Già notato alla Quinzaine dell'89 per la sua satira nell'assurdo della società sovietica (CITTÀ ZERO), Shakhnazarov non è uno al quale mancano le idee. Ringraziando la glasnost, ha fatto suo un manoscritto fino a poco tempo fa accuratamente occultato: quello del presunto responsabile dell'esecuzione del 18, Iakov Yourovskii. E su questa base ha costruito una sceneggiatura che non vi molla fino alla fine, anche se sapete fin dall'inizio come va a finire.

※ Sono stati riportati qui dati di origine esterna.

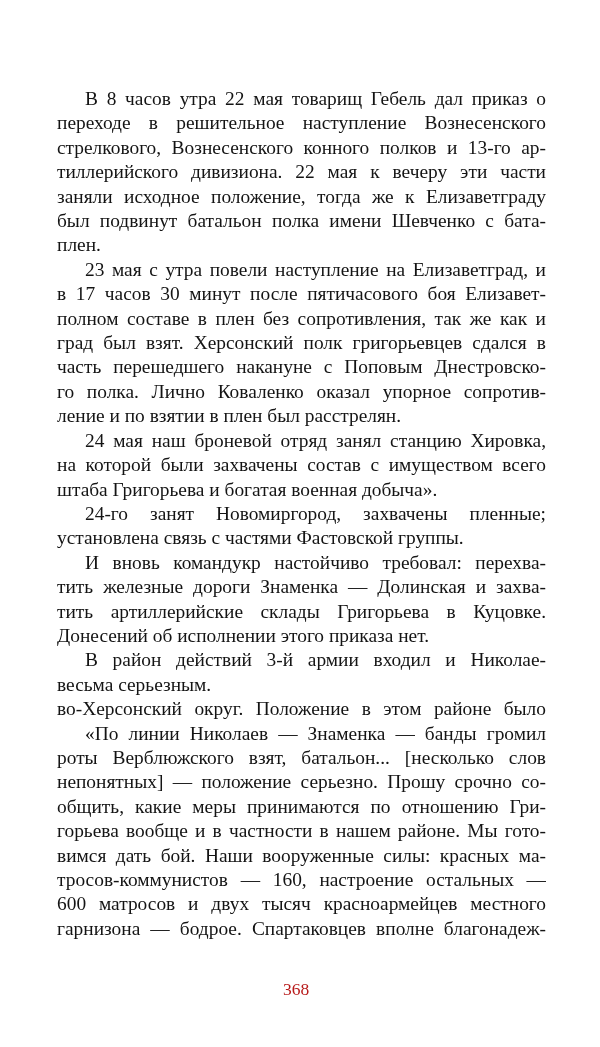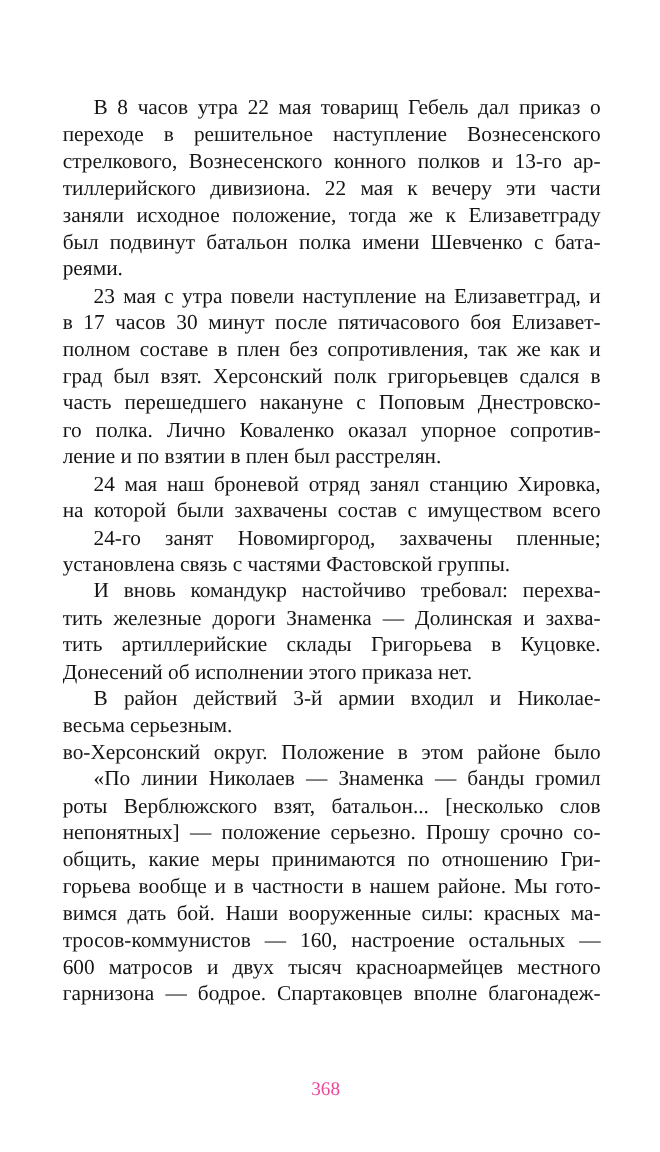"реями." div.line { text: реями -> плен }
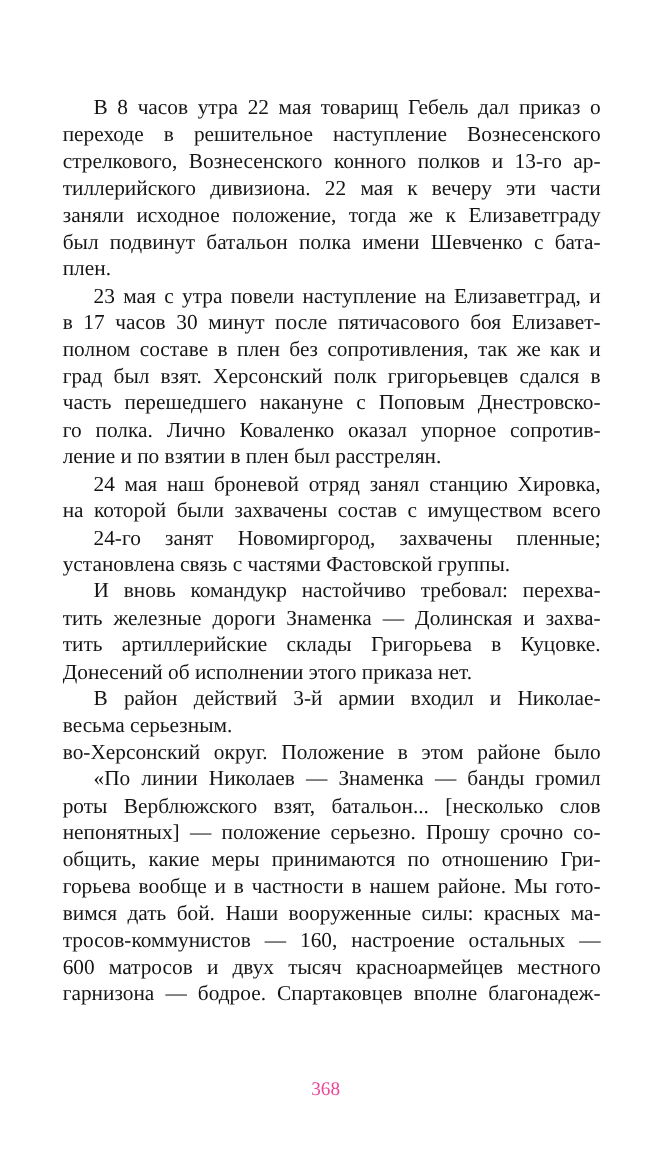"штаба Григорьева и богатая военная" div.line { html: none -> <div>штаба Григорьева и богатая военная добыча».</div> }
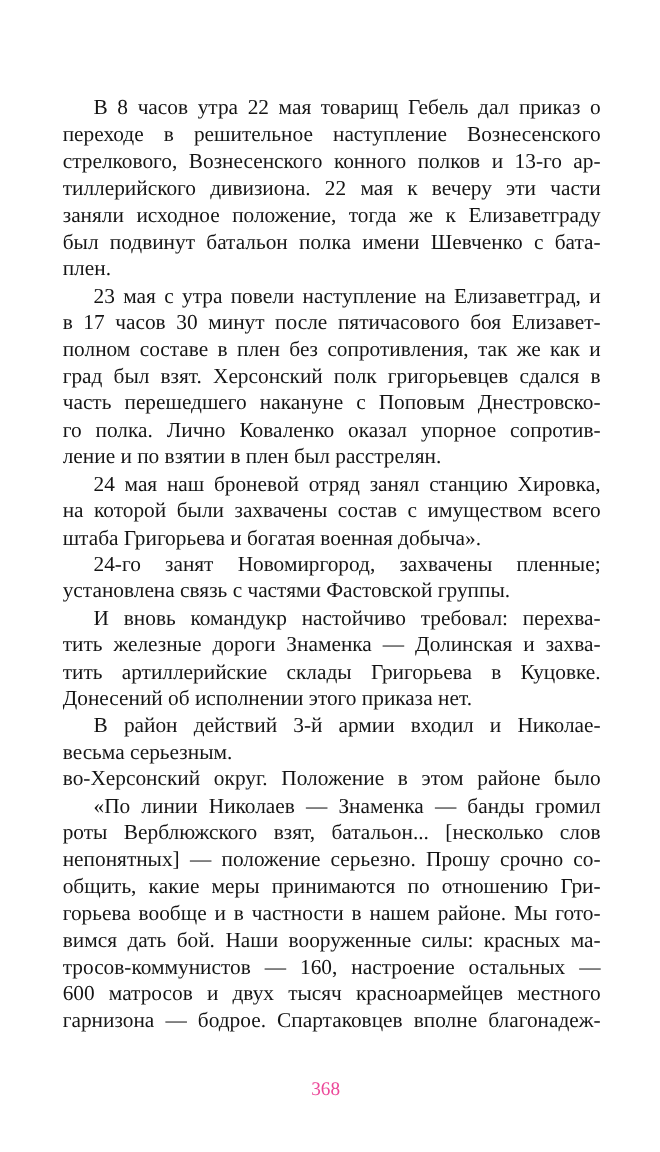"368" .page-number { color: #ec4899 -> #b91c1c }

" Non si uccidono delle persone in nome di una idea, e nemmeno se l'idea è una di quelle buone ". " Non si costruiscono le società se si iniziano le rivoluzioni uccidendo dei bambini ": tutte cose che pare Dostojevski avesse scritte molto tempo prima del 17. Ma che Shakhnazarov ci ricorda utilmente. Il fascino del suo film deriva dal fatto di non essere una cronaca, ma nemmeno una fantasticheria decorativa: piuttosto una rivendicazione. Quella al diritto di sognare : " Sei sicuro che sia poi meglio essere un Piotr, o un povero Ivan, piuttosto che un Mozart o un Napoleone? " dice il medico ad un collega. Concedendo ai suoi due protagonisti il diritto di viaggiare con la mente, Shakhnazarov si riserva quello che il cinema egualmente gli permette, il viaggio lungo il tempo, sempre più veloce fra presente e passato, fino a lasciar trasparire l'immagine subliminale della memoria.

L'ASSASSINIO DELLO ZAR si organizza cosi tra il 17 che tutti sanno, il 18 del massacro dei Romanov, il 39 della morte di Yourovskii, e il 91 del paziente e del suo medico che rivivono più che ricordano. Ed il film, tutto ad un tratto non è più una diligente illustrazione (le ultime giornate, le ultime ore nella casa di Ekaterinburg ricostruite con meticolosa, un po' teatrale ma commossa attenzione) di un fatto storico mai esattamente chiarito. Piuttosto uno squarcio rivelatore della coscienza collettiva del dopo-glasnost : quasi un modo di andarsi ad interrogare (o esorcizzare?) sulle ragioni di una follia che non è più quella dei due schizofrenici.